Fly com rotação de mão completa - 3x8 (16kg cada braço)

Elevação Lateral - 3x8 (10kg cada braço)

Elevação Frontal (pegada neutra) - 3x8 (12kg cada braço) 

Elevação Lateral Inclinado - 3x8 (10kg cada braço)

Tríceps Testa com Halter - 3x8 (14kg cada braço)

Tríceps Coice - 3x8 (8kg cada braço)

Tríceps Francês - 3x16 (14kg cada braço)

Manguito Rotador:

Rotação de Manguito para baixo - 3x8 (3kg cada braço)

Rotação de Manguito para cima - 3x8 (3kg cada braço)

Rotação de Manguito em adução - 3x8 (10kg cada braço)

Rotação de Manguito em abdução - 3x8 (10kg cada braço) 

Postado
43 minutos atrás, Drunkeneightimmortals disse:

POooarr que treino volumoso

seguindo 

 

Bulking pra mim só funciona com treinos mais longos, entre 70 a 80 minutos. Ainda mais agora que estou entrando na semana final do bulking, da um animo. kkkkkk

 

Opa, obrigado por seguir. =)

Postado

Não gosto de ficar muito tempo na academia, porém não deixo de fazer um bom treino. Não está tão volumoso quanto o do Chrys (nem perto) mas acredito que esteja bom atualmente, estou em dieta hipocalórica então se eu adicionar mais algo eu desmaio na academia... Kkkk.

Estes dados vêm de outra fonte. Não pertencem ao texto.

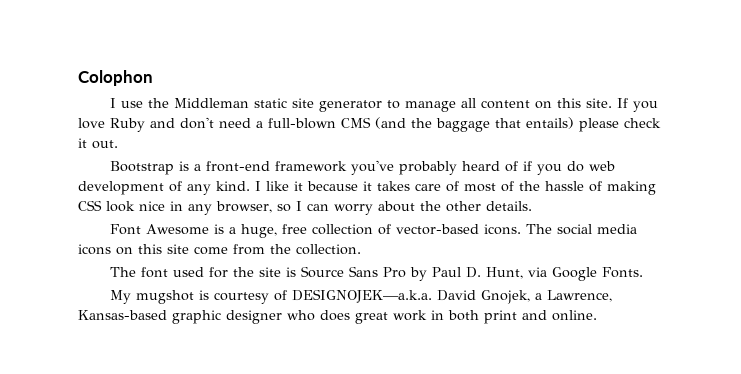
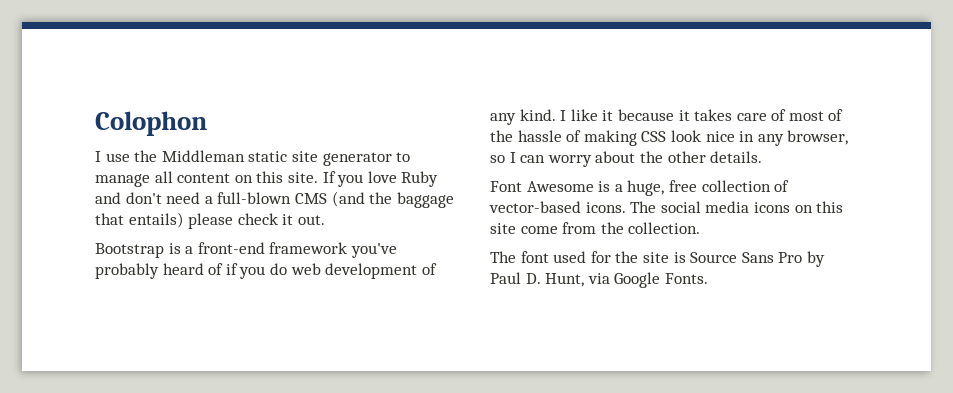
[109,289,612,304] [78,310,597,324] // My mugshot is courtesy of DESIGNOJEK—a.k.a. David Gnojek, a Lawrence, Kansas-based graphic designer who does great work in both print and online. -> (708, 278) none

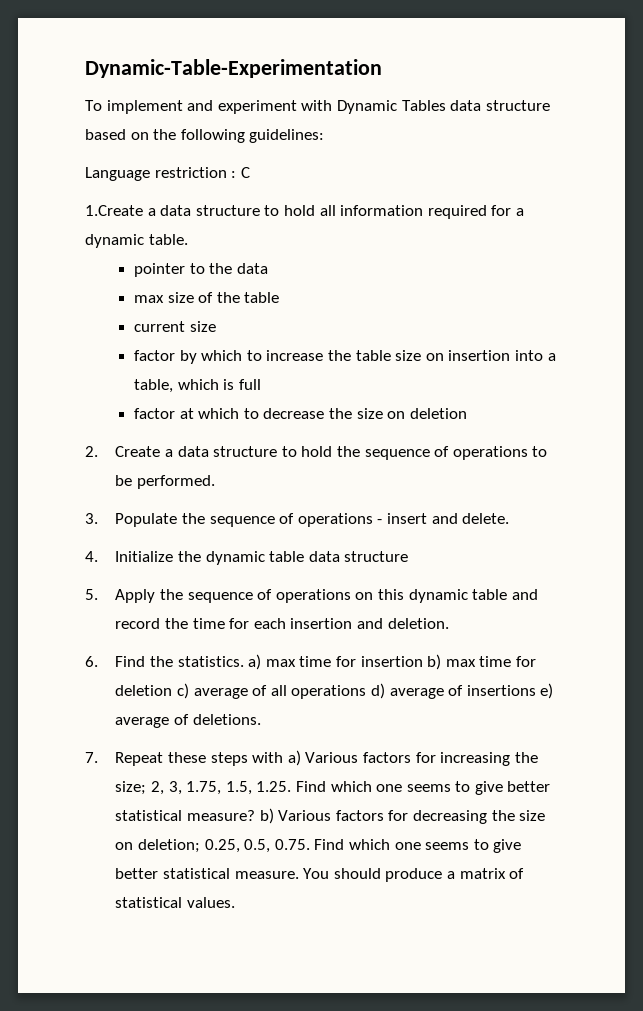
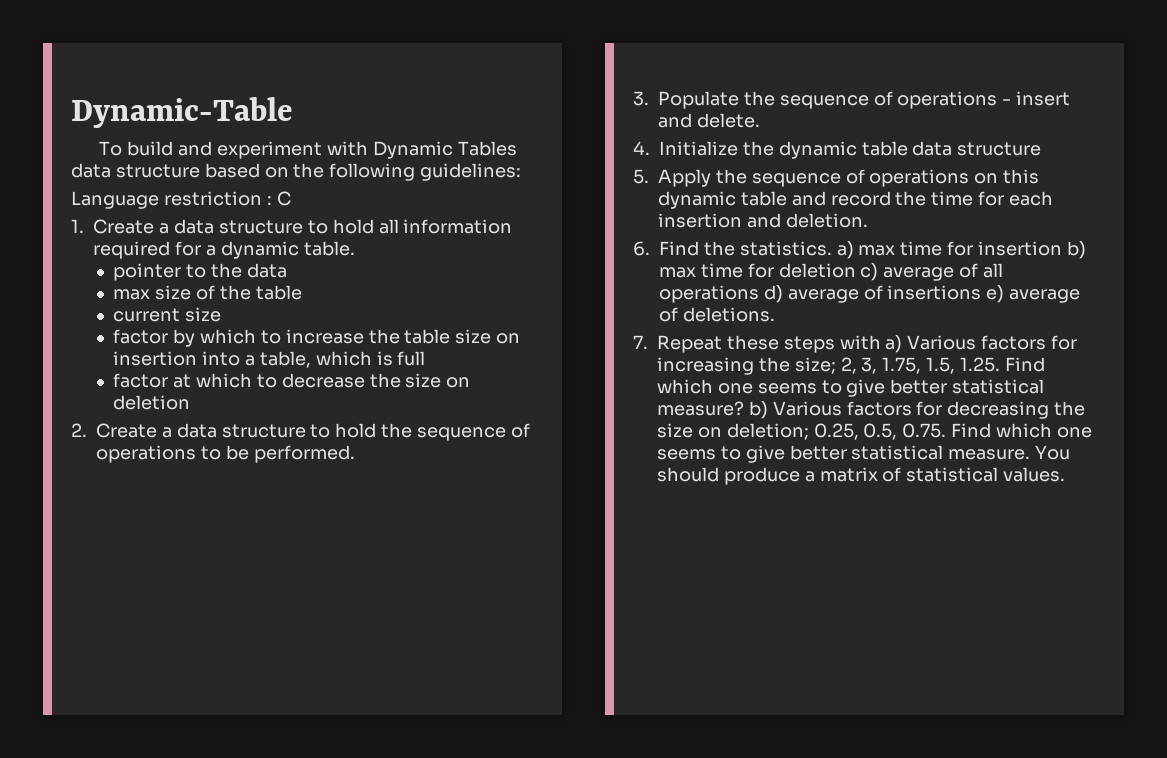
[85,59,382,78] Dynamic-Table-Experimentation -> [71,97,293,128] Dynamic-Table
[106,100,183,114] implement -> [127,141,174,156] build
[85,205,143,216] 1.Create -> [71,219,155,234] 1. Create

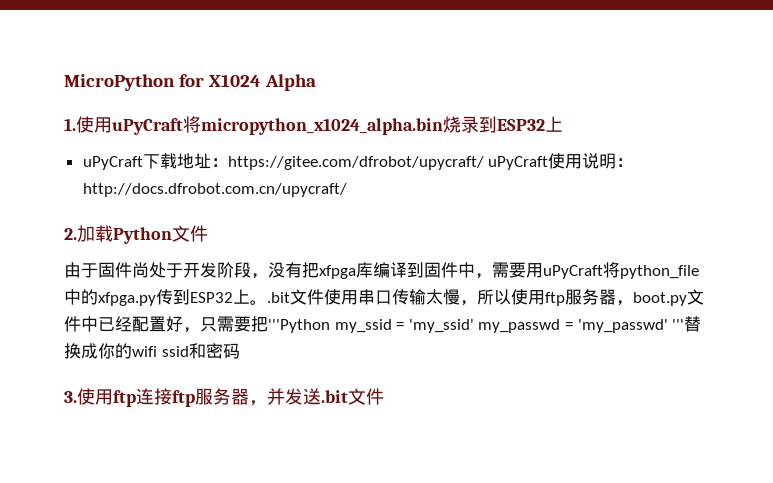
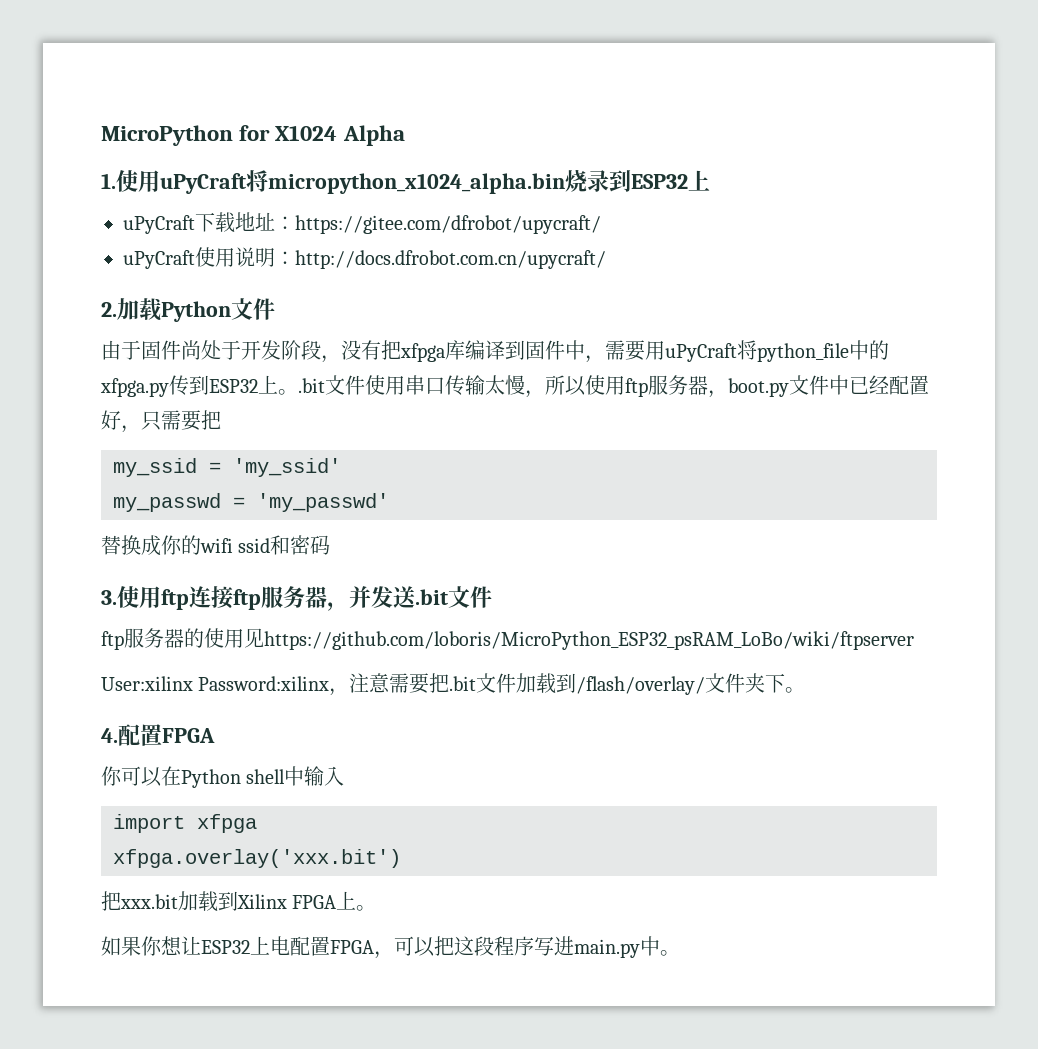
(484, 163) none -> (601, 224) //
[268,319,330,333] '''Python -> (221, 420) //
(474, 326) none -> (341, 467) //
[672,319,685,330] ''' -> (389, 502) //
(384, 396) none -> [101,628,914,650] [101,673,806,696] [101,724,215,746] [101,766,345,788] [113,814,257,833] [113,849,401,868] [101,891,377,912] [101,936,680,959] // ftp服务器的使用见https://github.com/loboris/MicroPython_ESP32_psRAM_LoBo/wiki/ftpserver // User:xilinx Password:xilinx，注意需要把.bit文件加载到/flash/overlay/文件夹下。 // 4.配置FPGA // 你可以在Python shell中输入 // import xfpga // xfpga.overlay('xxx.bit') // 把xxx.bit加载到Xilinx FPGA上。 // 如果你想让ESP32上电配置FPGA，可以把这段程序写进main.py中。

E realmente, estes 30min e mete o pé aparenta estar ''pregado'' aqui. Rs

Postado (editado)
Em 20/11/2015 20:36:25, manoarroz disse:

Melhor coisa q eu fiz foi largar treinos de 3 exercicios, 30m e va embora pra casa pregado nesse forum.

 

Eu considero treino curto com cerca de 60 minutos, abaixo disso nunca consegui ter uma boa resposta também. O segredo é ouvir o corpo, não se pode estabelecer um tempo máximo, tem muitos fatores e variáveis. O que funciona mesmo é tornar-se cobaia de seus próprios testes, ainda mais pra quem visar qualidade de vida e saúde (com profissionais isso muda), esse "jogo" consigo mesmo é a graça, aprender a aprender.  

 

Em 20/11/2015 20:46:12, Drunkeneightimmortals disse:

Não gosto de ficar muito tempo na academia, porém não deixo de fazer um bom treino. Não está tão volumoso quanto o do Chrys (nem perto) mas acredito que esteja bom atualmente, estou em dieta hipocalórica então se eu adicionar mais algo eu desmaio na academia... Kkkk.

E realmente, estes 30min e mete o pé aparenta estar ''pregado'' aqui. Rs

 

Eu li rápido o final e ficou assim: ... "pregado" aqui no Rio Grande do Sul. kkkkkkkkkk

Comigo é o contrario, passando de 4000 kcal/dia. hahaha

Bulking pra mim = calorias altas e treinos mais longos.  

Mas em cutting não passará de 60 minutos, encaixar um ABCDE.